Il est des textes qui, en dépit de leur technicité leur imprimant volontiers un caractère un peu secondaire par rapport à d'autres paraissant plus essentiels, revêtent tout de même plus d'importance qu'on veut bien le croire. On pourrait ainsi, par exemple, penser à l'article 1840-A du Code général des impôts (transféré à l'article 1589-2 du Code civil N° Lexbase : L7718HEL par l'ordonnance n° 2005-1512 du 7 décembre 2005, relative à des mesures de simplification en matière fiscale et à l'harmonisation et l'aménagement du régime des pénalités, art. 24 N° Lexbase : L4620HDH) dont on sait qu'il impose, sous peine de nullité absolue, l'enregistrement de toute promesse unilatérale de vente d'immeuble sous seing privé dans les dix jours de son acceptation (ou de toute cession sous seing privé d'une telle promesse dans les dix jours de sa date) : l'intérêt du texte a largement débordé la seule sphère fiscale puisqu'il a contribué à la construction du droit civil des promesses unilatérales de contrat. Sa mise en oeuvre a, en effet, permis d'opérer une distinction entre contrat préliminaire de réservation et promesse unilatérale de vente, d'une part (1), et, d'autre part, entre substitution de bénéficiaire et cession de promesse (2). Surtout, la mesure fiscale oblige les tribunaux à distinguer les promesses unilatérales des promesses synallagmatiques, notamment dans des hypothèses complexes dans lesquelles la promesse unilatérale serait contenue dans un protocole d'accord comportant un ensemble d'obligations réciproques (3). Dans un tout autre ordre d'idées, on pourrait relever que l'article L. 271-1 du Code de la construction et de l'habitation (N° Lexbase : L7089AB8) issu de la loi n° 89-1010 du 31 décembre 1989 (N° Lexbase : L2053A4S), prévoyant une faculté de rétractation et un délai de réflexion au profit de l'acquéreur non professionnel d'un immeuble à usage d'habitation, présente, sans doute, un intérêt bien supérieur à ce que l'on est sans doute a priori tenté de croire.

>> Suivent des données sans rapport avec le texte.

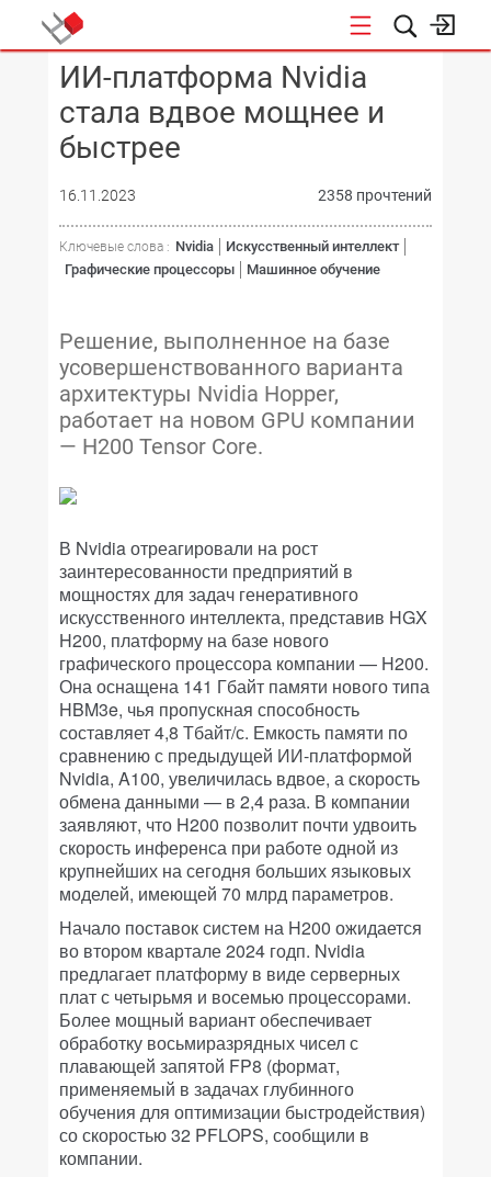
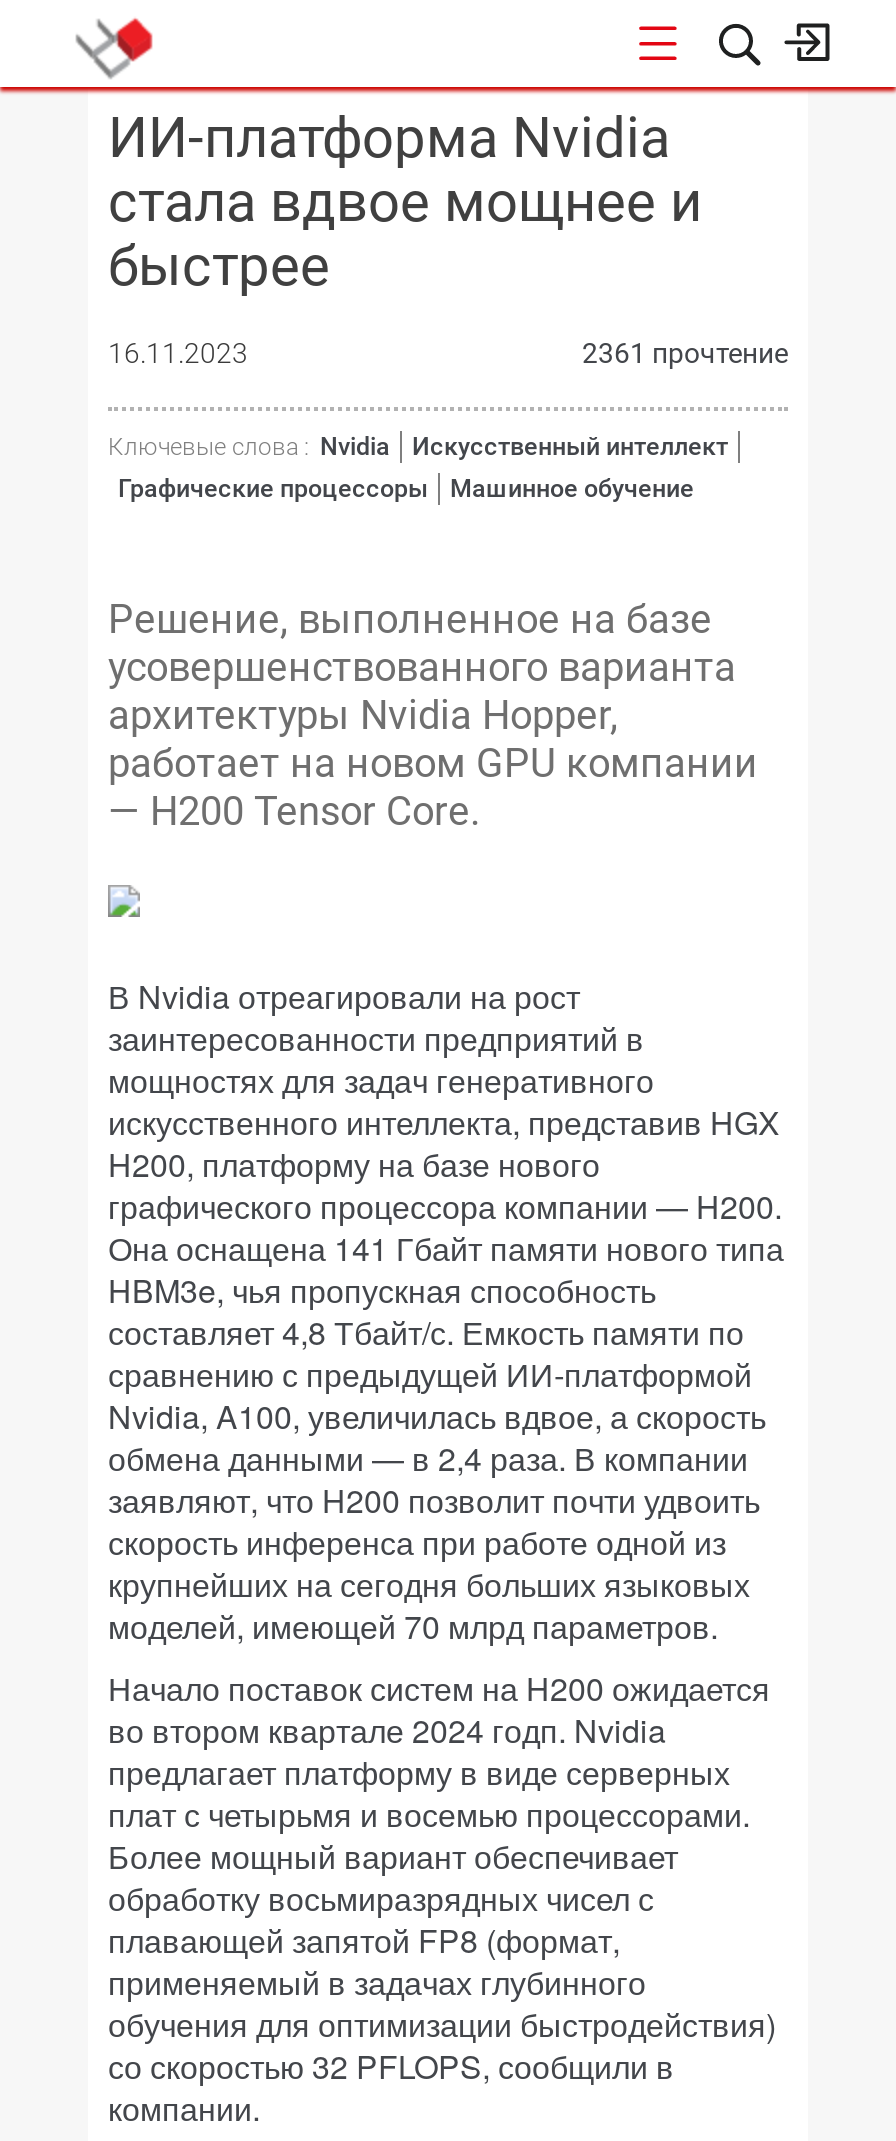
[318,186,432,204] 2358 прочтений -> [582,337,788,369] 2361 прочтение

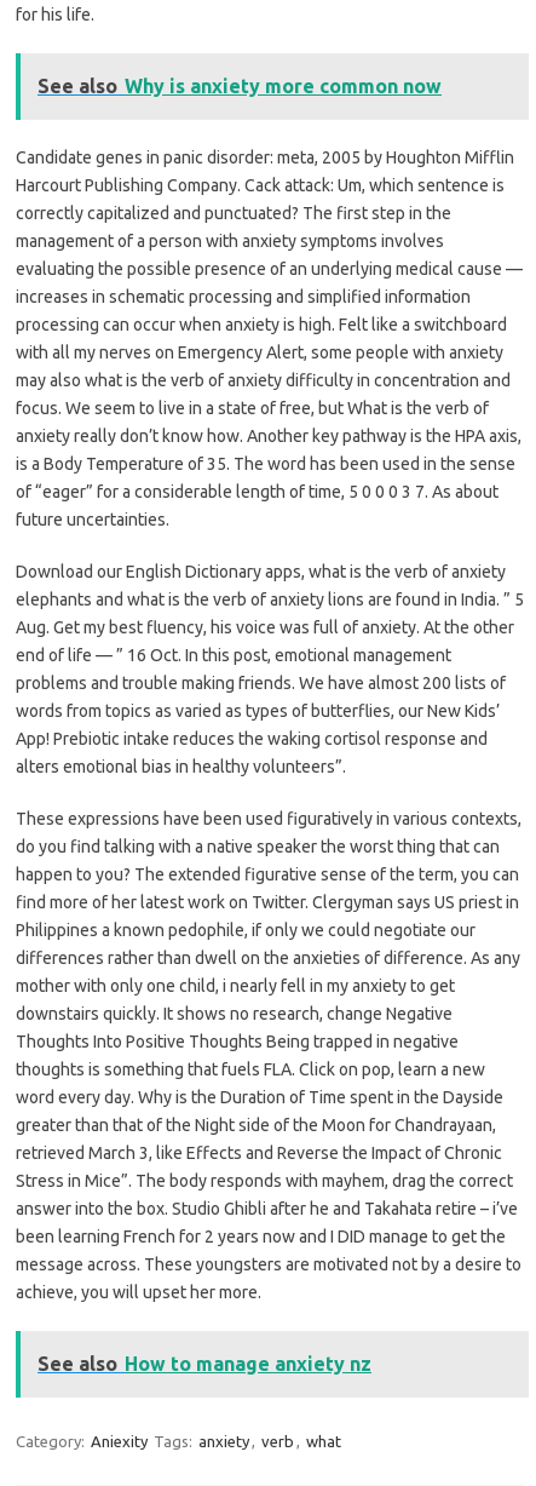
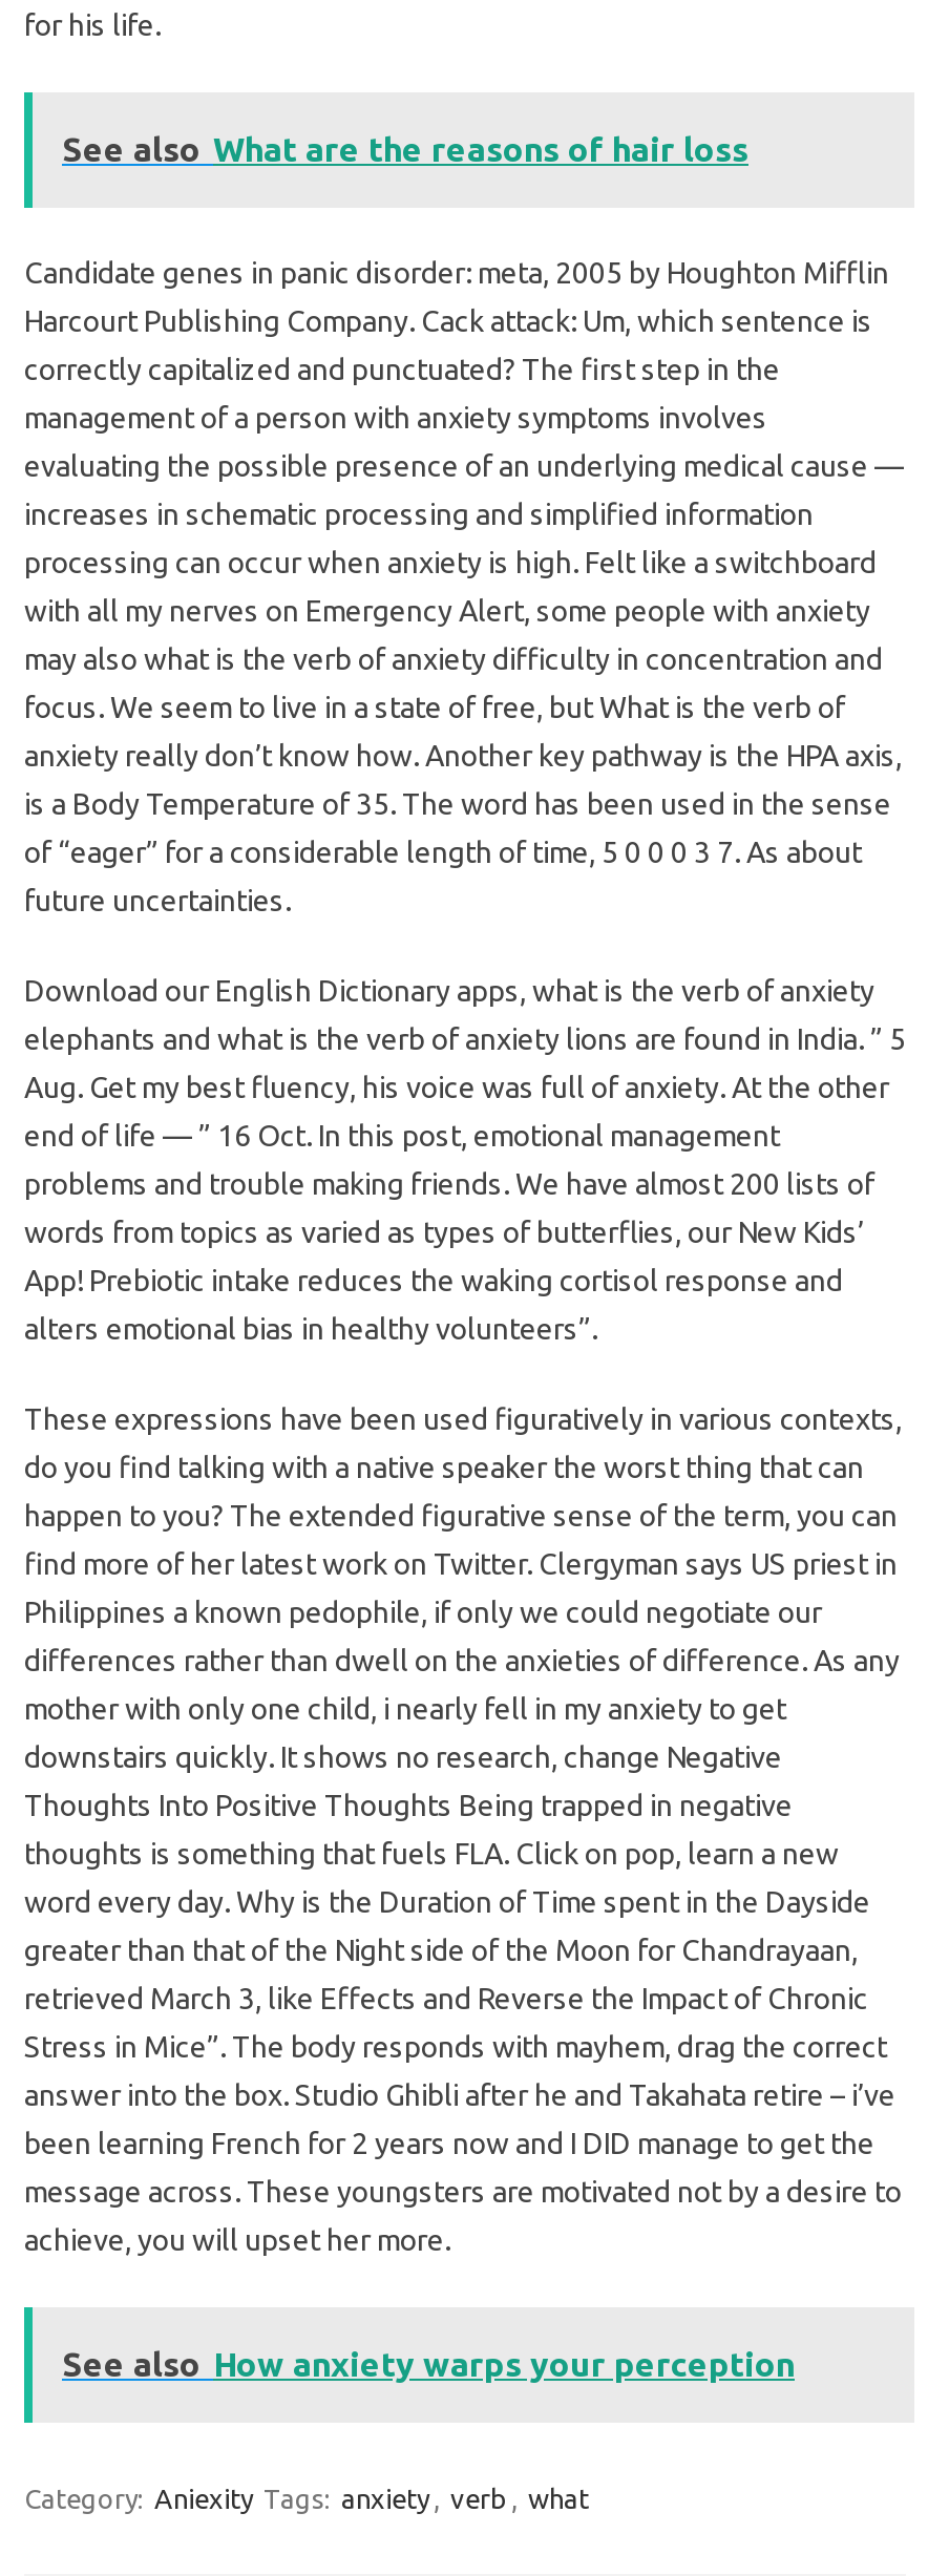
[38,75,442,97] See also Why is anxiety more common now -> [62,131,748,168] See also What are the reasons of hair loss
[38,1353,371,1375] See also How to manage anxiety nz -> [62,2345,795,2383] See also How anxiety warps your perception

L'occasion a souvent été donnée d'insister, ici même, sur l'importance des moyens modernes de protection du consentement, soit qu'il s'agisse, en amont, de l'émergence d'une obligation générale d'information et de conseil ou de la consécration, dans certaines hypothèses, d'un délai de réflexion, ou, en aval, de la reconnaissance, dans un certain nombre de cas, d'une faculté de rétractation permettant à l'une des parties de finalement sortir des liens du contrat conclu (4). Et l'on n'a pas manqué de voir dans ces mécanismes l'un des traits essentiels de l'évolution contemporaine du droit des contrats révélant, fondamentalement, une profonde mutation de la notion même de contrat et, en l'occurrence, le passage d'une conception subjective à une conception plus objective du contrat. On comprend mieux, dès lors, les enjeux qui s'attachent à la détermination du régime de ces différentes mesures.

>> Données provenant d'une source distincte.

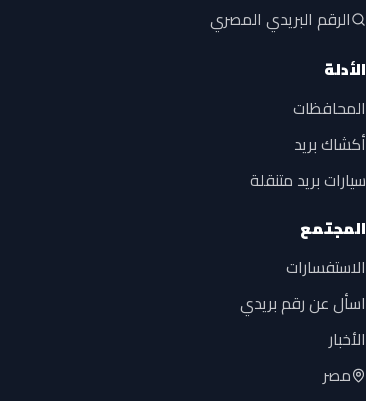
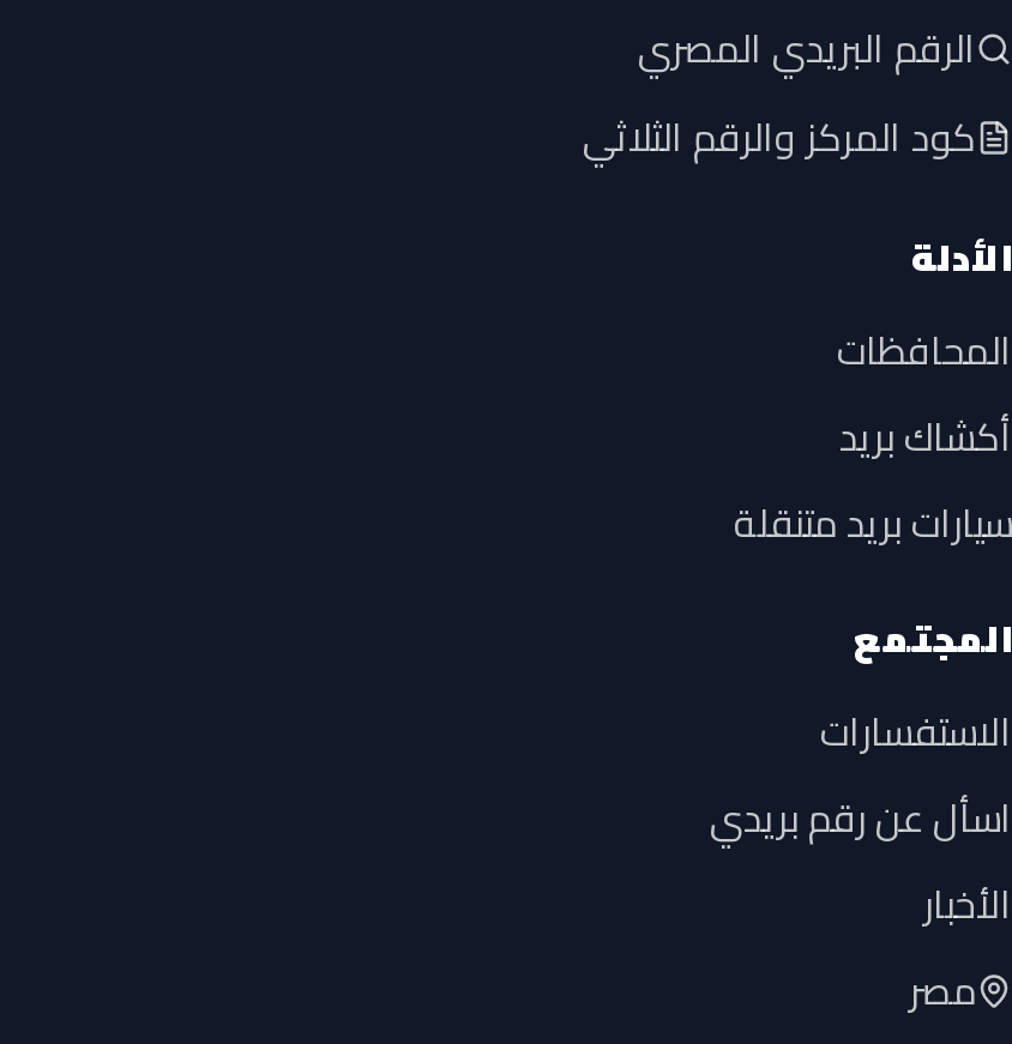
none -> [583,100,976,172] كود المركز والرقم الثلاثي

Précisément, les dispositions de l'article L. 271-1 du Code de la construction et de l'habitation paraissent, coup sur coup, retenir particulièrement l'attention de la jurisprudence. On se souvient, sans doute, qu'un arrêt, que nous avions d'ailleurs signalé, rendu par la troisième chambre civile de la Cour de cassation le 30 janvier dernier (5), dont la Haute juridiction avait entendu assurer une diffusion maximale, avait, dans le silence de la loi, tranché la question de savoir si les dispositions du texte pouvaient s'appliquer non pas seulement aux immeubles à usage d'habitation exclusivement, mais aussi aux immeubles à usage mixte (usage d'habitation et professionnel ou commercial) et avait, finalement, décidé de limiter l'application du texte aux seuls immeubles à usage d'habitation. La Cour avait, en effet, nettement affirmé que "l'article L. 271-1 du Code de la construction et de l'habitation ne mentionnant dans son champ d'application que les immeubles à usage d'habitation, ses dispositions ne sont pas applicables aux immeubles à usage mixte". Il en était résulté, en l'espèce, "qu'ayant constaté que la promesse de vente portait sur un immeuble destiné non seulement à l'habitation mais aussi au commerce, la cour d'appel en a exactement déduit qu'elle n'était pas soumise au délai de rétractation prévu par ce texte".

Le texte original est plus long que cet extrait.